● **Records shown**:
___

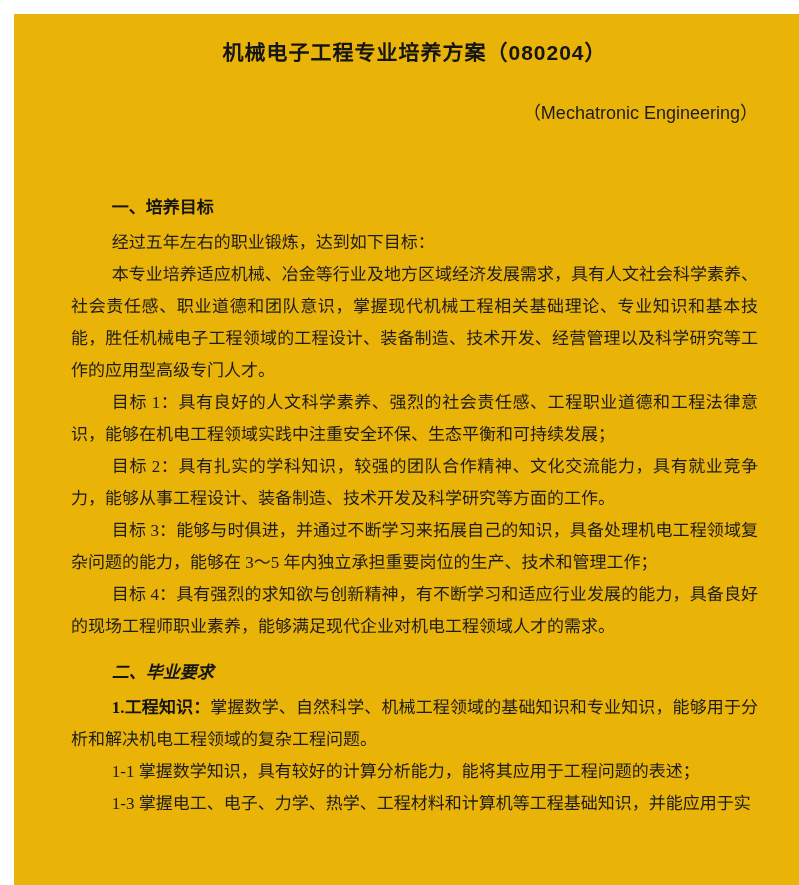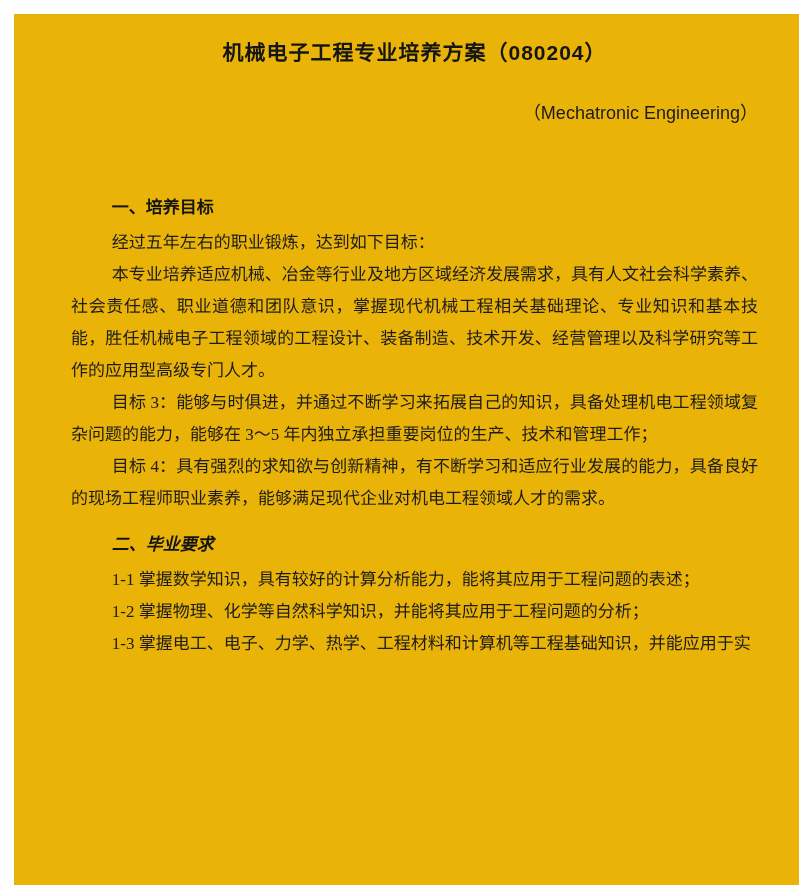--- a/index.html
+++ b/index.html
@@ -84,6 +84,7 @@
 
   <p class="body">本专业培养适应机械、冶金等行业及地方区域经济发展需求，具有人文社会科学素养、社会责任感、职业道德和团队意识，掌握现代机械工程相关基础理论、专业知识和基本技能，胜任机械电子工程领域的工程设计、装备制造、技术开发、经营管理以及科学研究等工作的应用型高级专门人才。</p>
 
+  <p class="body">目标 1：具有良好的人文科学素养、强烈的社会责任感、工程职业道德和工程法律意识，能够在机电工程领域实践中注重安全环保、生态平衡和可持续发展；</p>
 
 
   <p class="body">目标 3：能够与时俱进，并通过不断学习来拓展自己的知识，具备处理机电工程领域复杂问题的能力，能够在 3～5 年内独立承担重要岗位的生产、技术和管理工作；</p>

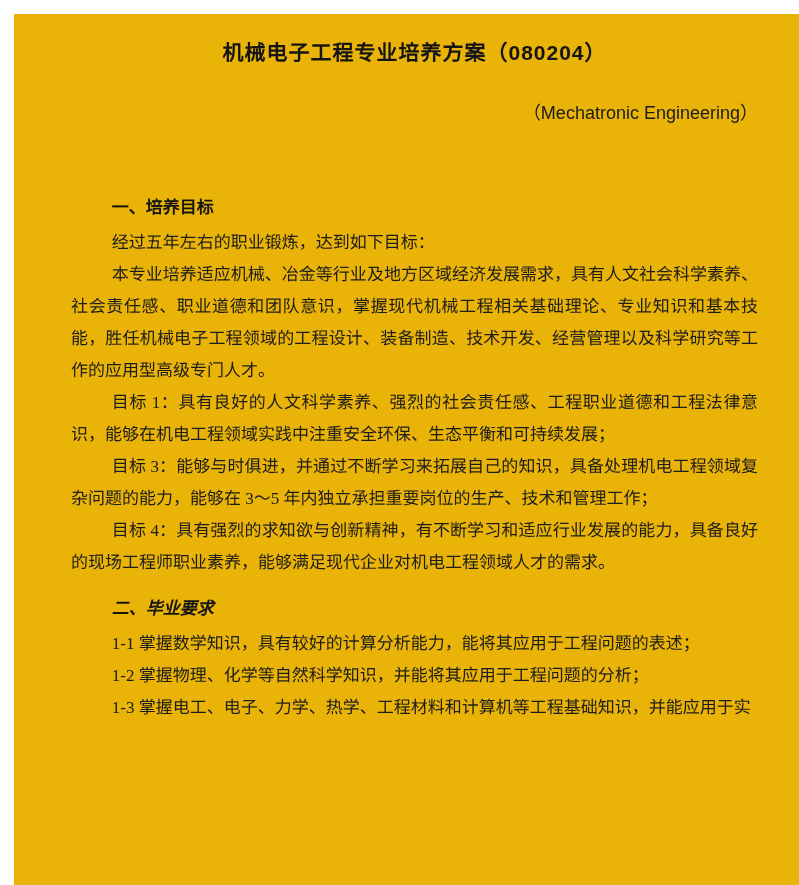--- a/index.html
+++ b/index.html
@@ -86,6 +86,7 @@
 
   <p class="body">目标 1：具有良好的人文科学素养、强烈的社会责任感、工程职业道德和工程法律意识，能够在机电工程领域实践中注重安全环保、生态平衡和可持续发展；</p>
 
+  <p class="body">目标 2：具有扎实的学科知识，较强的团队合作精神、文化交流能力，具有就业竞争力，能够从事工程设计、装备制造、技术开发及科学研究等方面的工作。</p>
 
   <p class="body">目标 3：能够与时俱进，并通过不断学习来拓展自己的知识，具备处理机电工程领域复杂问题的能力，能够在 3～5 年内独立承担重要岗位的生产、技术和管理工作；</p>
 

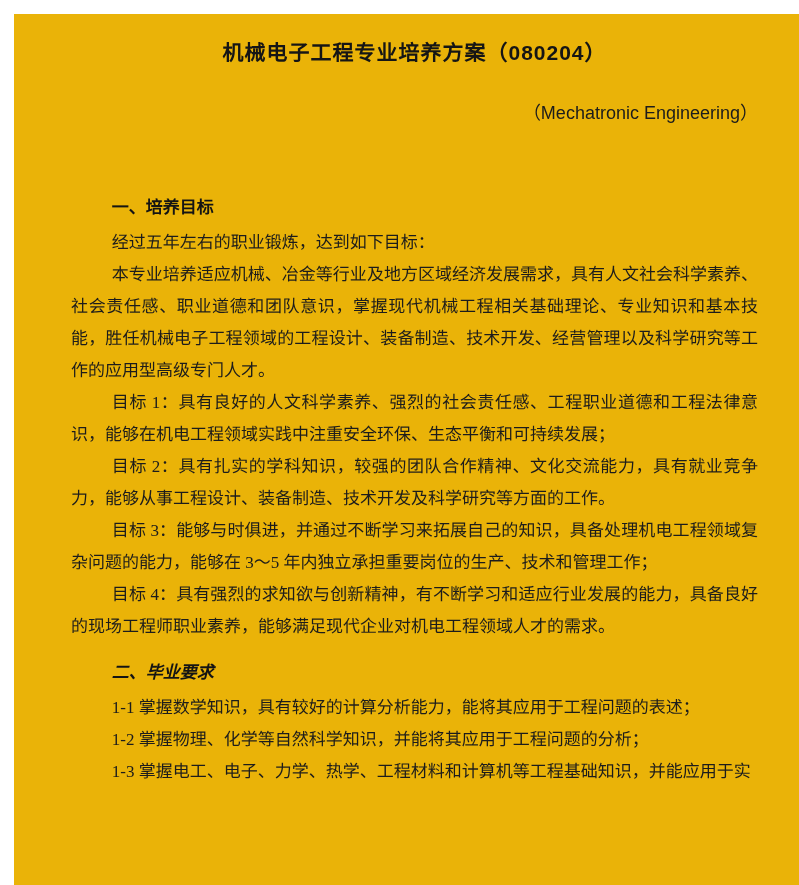--- a/index.html
+++ b/index.html
@@ -95,6 +95,7 @@
   <h3 class="sec-heading second">二、毕业要求</h3>
 
 
+  <p class="body"><span class="lead-bold">1.工程知识：</span><span>掌握数学、自然科学、机械工程领域的基础知识和专业知识，能够用于分析和解决机电工程领域的复杂工程问题。</span></p>
 
   <p class="body">1-1 掌握数学知识，具有较好的计算分析能力，能将其应用于工程问题的表述；</p>
 

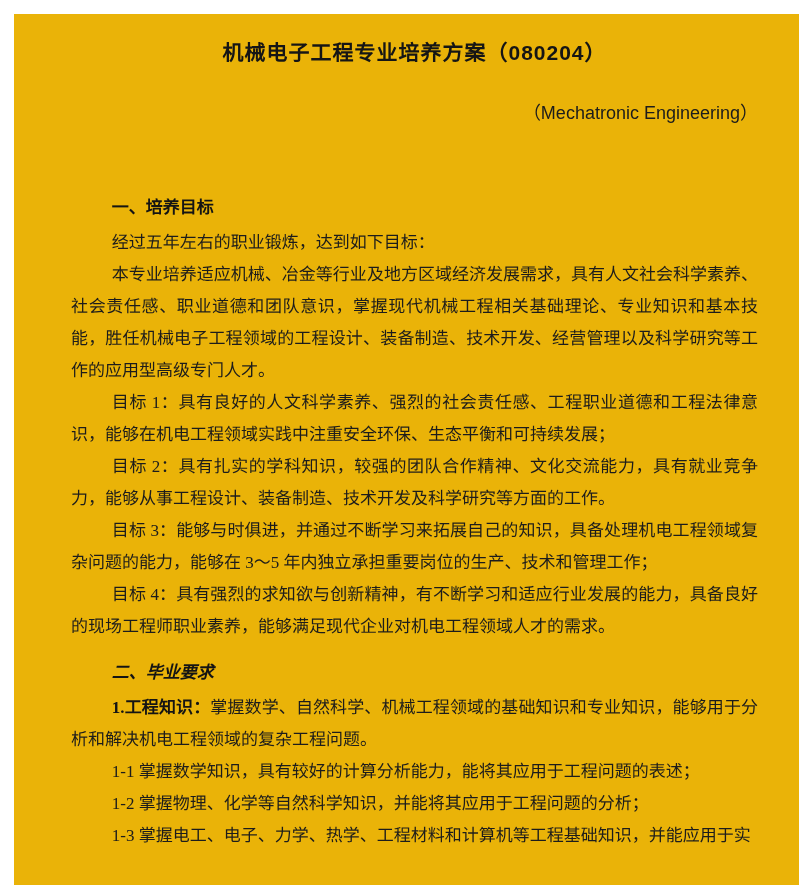--- a/index.html
+++ b/index.html
@@ -99,7 +99,6 @@
 
   <p class="body">1-1 掌握数学知识，具有较好的计算分析能力，能将其应用于工程问题的表述；</p>
 
-  <p class="body">1-2 掌握物理、化学等自然科学知识，并能将其应用于工程问题的分析；</p>
 
   <p class="body">1-3 掌握电工、电子、力学、热学、工程材料和计算机等工程基础知识，并能应用于实</p>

___

● **Task item**:
Without carrying over any picture, write out the entries above once more, exactly.

● **Your solution**:
--- a/index.html
+++ b/index.html
@@ -84,6 +84,7 @@
 
   <p class="body">本专业培养适应机械、冶金等行业及地方区域经济发展需求，具有人文社会科学素养、社会责任感、职业道德和团队意识，掌握现代机械工程相关基础理论、专业知识和基本技能，胜任机械电子工程领域的工程设计、装备制造、技术开发、经营管理以及科学研究等工作的应用型高级专门人才。</p>
 
+  <p class="body">目标 1：具有良好的人文科学素养、强烈的社会责任感、工程职业道德和工程法律意识，能够在机电工程领域实践中注重安全环保、生态平衡和可持续发展；</p>
 
 
   <p class="body">目标 3：能够与时俱进，并通过不断学习来拓展自己的知识，具备处理机电工程领域复杂问题的能力，能够在 3～5 年内独立承担重要岗位的生产、技术和管理工作；</p>

--- a/index.html
+++ b/index.html
@@ -86,6 +86,7 @@
 
   <p class="body">目标 1：具有良好的人文科学素养、强烈的社会责任感、工程职业道德和工程法律意识，能够在机电工程领域实践中注重安全环保、生态平衡和可持续发展；</p>
 
+  <p class="body">目标 2：具有扎实的学科知识，较强的团队合作精神、文化交流能力，具有就业竞争力，能够从事工程设计、装备制造、技术开发及科学研究等方面的工作。</p>
 
   <p class="body">目标 3：能够与时俱进，并通过不断学习来拓展自己的知识，具备处理机电工程领域复杂问题的能力，能够在 3～5 年内独立承担重要岗位的生产、技术和管理工作；</p>
 

--- a/index.html
+++ b/index.html
@@ -95,6 +95,7 @@
   <h3 class="sec-heading second">二、毕业要求</h3>
 
 
+  <p class="body"><span class="lead-bold">1.工程知识：</span><span>掌握数学、自然科学、机械工程领域的基础知识和专业知识，能够用于分析和解决机电工程领域的复杂工程问题。</span></p>
 
   <p class="body">1-1 掌握数学知识，具有较好的计算分析能力，能将其应用于工程问题的表述；</p>
 

--- a/index.html
+++ b/index.html
@@ -99,7 +99,6 @@
 
   <p class="body">1-1 掌握数学知识，具有较好的计算分析能力，能将其应用于工程问题的表述；</p>
 
-  <p class="body">1-2 掌握物理、化学等自然科学知识，并能将其应用于工程问题的分析；</p>
 
   <p class="body">1-3 掌握电工、电子、力学、热学、工程材料和计算机等工程基础知识，并能应用于实</p>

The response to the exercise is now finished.